Segundo a ação, as bandeiras de ACM Neto foram retiradas no dia 10 de setembro, por volta das 11h35, quando estavam expostas nas proximidades de vias públicas do município. A representação sustenta que o material era móvel e não impedia a circulação de pedestres ou veículos.

Após o episódio, foi registrado boletim de ocorrência na Delegacia Territorial de Andaraí. De acordo com o relato reproduzido na decisão, a equipe da campanha disse ter sido intimidada por guardas municipais e servidores para retirar as bandeiras.

Ao analisar o pedido, o magistrado considerou que as imagens apresentadas no processo e o boletim de ocorrência não demonstraram obstrução da pista ou bloqueio direto à circulação de pessoas. A Prefeitura, segundo consta na decisão, havia alegado por meio da imprensa possível comprometimento da visibilidade em um cruzamento.

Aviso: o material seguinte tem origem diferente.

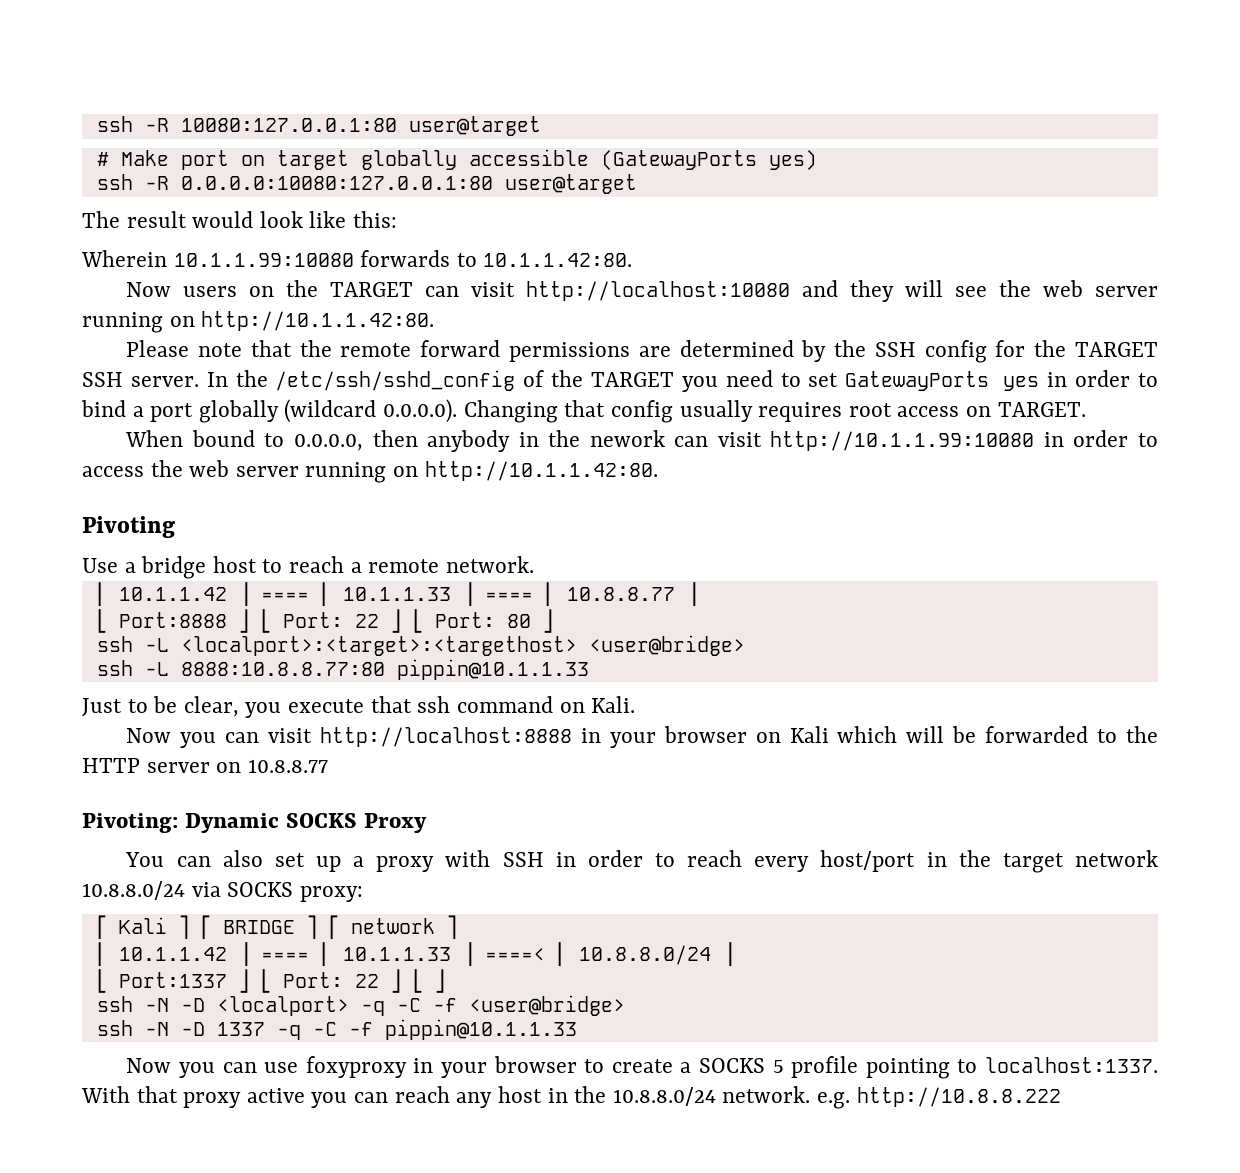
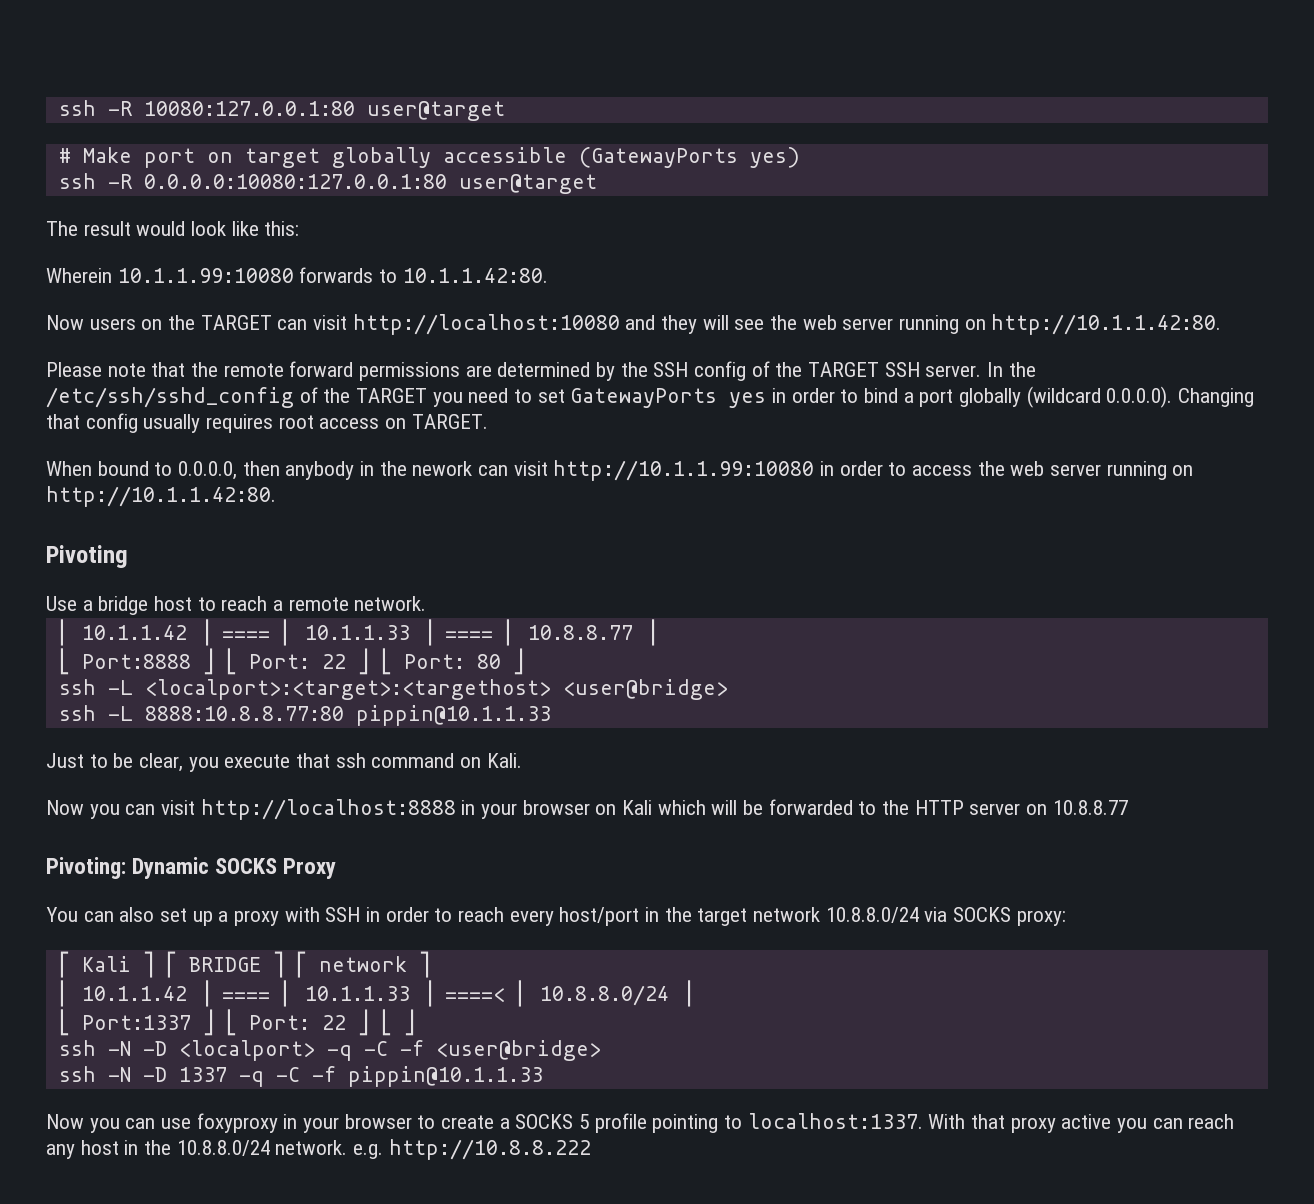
- Please note that the remote forward permissions are determined by the SSH config for the TARGET SSH server.
+ Please note that the remote forward permissions are determined by the SSH config of the TARGET SSH server.

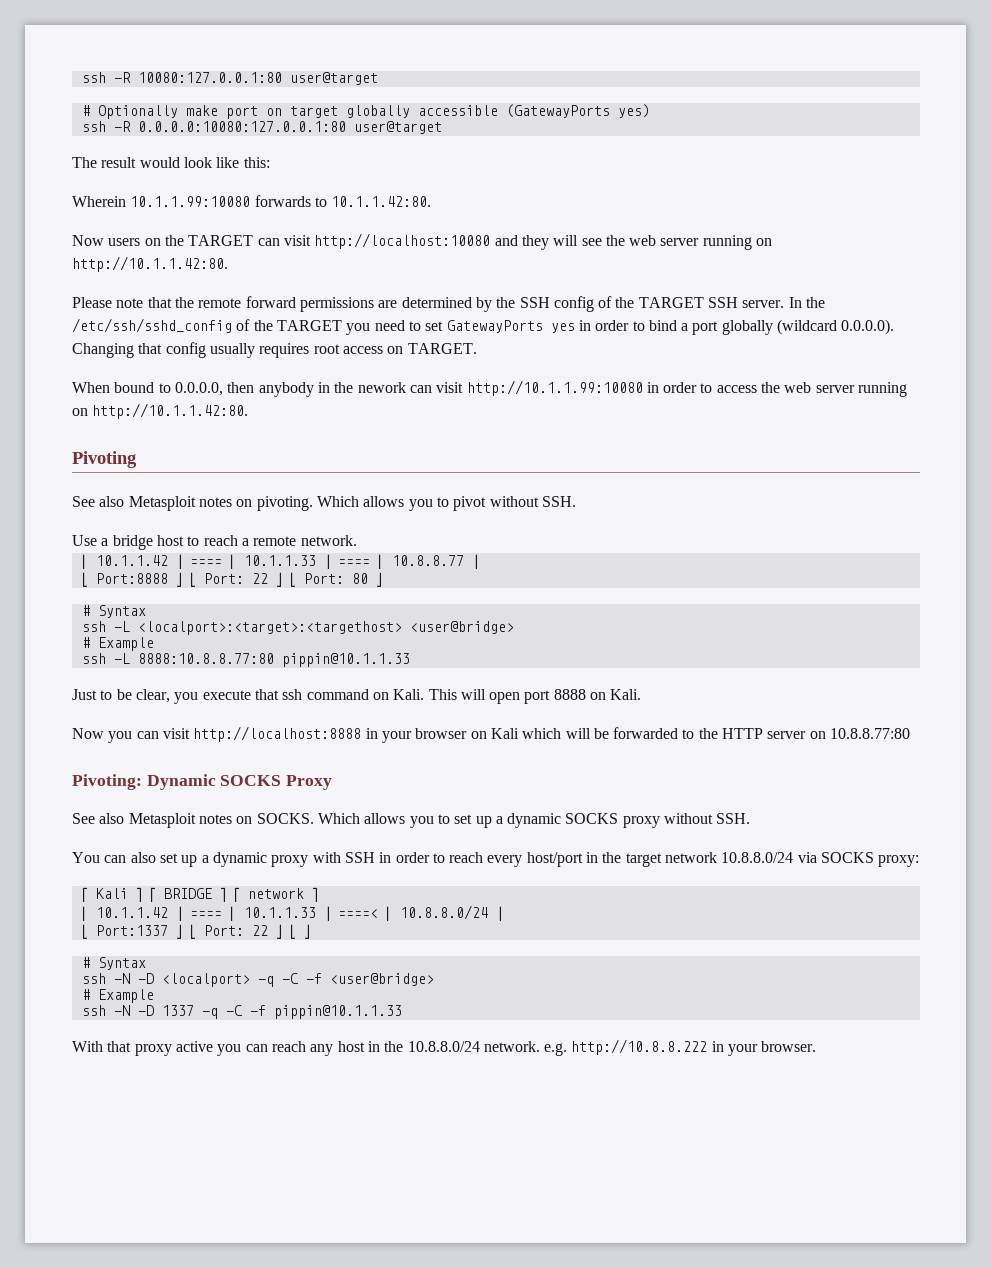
- # Make port on target globally accessible (GatewayPorts yes)
+ # Optionally make port on target globally accessible (GatewayPorts yes)
+ See also Metasploit notes on pivoting. Which allows you to pivot without SSH.
  ⎣ Port:8888 ⎦ ⎣ Port: 22 ⎦ ⎣ Port: 80 ⎦
+ # Syntax
  ssh -L <localport>:<target>:<targethost> <user@bridge>
+ # Example
+ This will open port 8888 on Kali.
- Now you can visit http://localhost:8888 in your browser on Kali which will be forwarded to the HTTP server on 10.8.8.77
+ Now you can visit http://localhost:8888 in your browser on Kali which will be forwarded to the HTTP server on 10.8.8.77:80
+ See also Metasploit notes on SOCKS. Which allows you to set up a dynamic SOCKS proxy without SSH.
- You can also set up a proxy with SSH in order to reach every host/port in the target network 10.8.8.0/24 via SOCKS proxy:
+ You can also set up a dynamic proxy with SSH in order to reach every host/port in the target network 10.8.8.0/24 via SOCKS proxy:
  ⎣ Port:1337 ⎦ ⎣ Port: 22 ⎦ ⎣ ⎦
+ # Syntax
  ssh -N -D <localport> -q -C -f <user@bridge>
+ # Example
- Now you can use foxyproxy in your browser to create a SOCKS 5 profile pointing to localhost:1337. With that proxy active you can reach any host in the 10.8.8.0/24 network. e.g. http://10.8.8.222
+ With that proxy active you can reach any host in the 10.8.8.0/24 network. e.g. http://10.8.8.222 in your browser.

O relator ressaltou, porém, que, mesmo diante de uma possível irregularidade, não caberia à administração municipal apreender diretamente o material. Conforme a decisão, o poder de polícia sobre propaganda eleitoral é atribuição da Justiça Eleitoral. Numa situação considerada irregular, a prefeitura poderia comunicar o fato ao juízo ou ao Ministério Público Eleitoral.

Na decisão, o magistrado classificou a retirada direta do material por servidores e guardas municipais, sem ordem da Justiça Eleitoral, como uma “usurpação manifesta” da competência da Justiça Eleitoral e um “embaraço indevido” ao exercício da propaganda política.

Além de determinar a restituição das bandeiras e dos respectivos suportes, o TRE-BA ordenou que Wilson Cardoso se abstenha, diretamente ou por meio de secretarias, servidores e integrantes da Guarda Municipal, de fiscalizar, autuar, recolher, apreender ou destruir propaganda eleitoral regular.

A decisão é liminar e não representa o julgamento definitivo da representação. O prefeito deverá ser citado para apresentar defesa no prazo de dois dias. Depois, o processo seguirá para manifestação da Procuradoria Regional Eleitoral.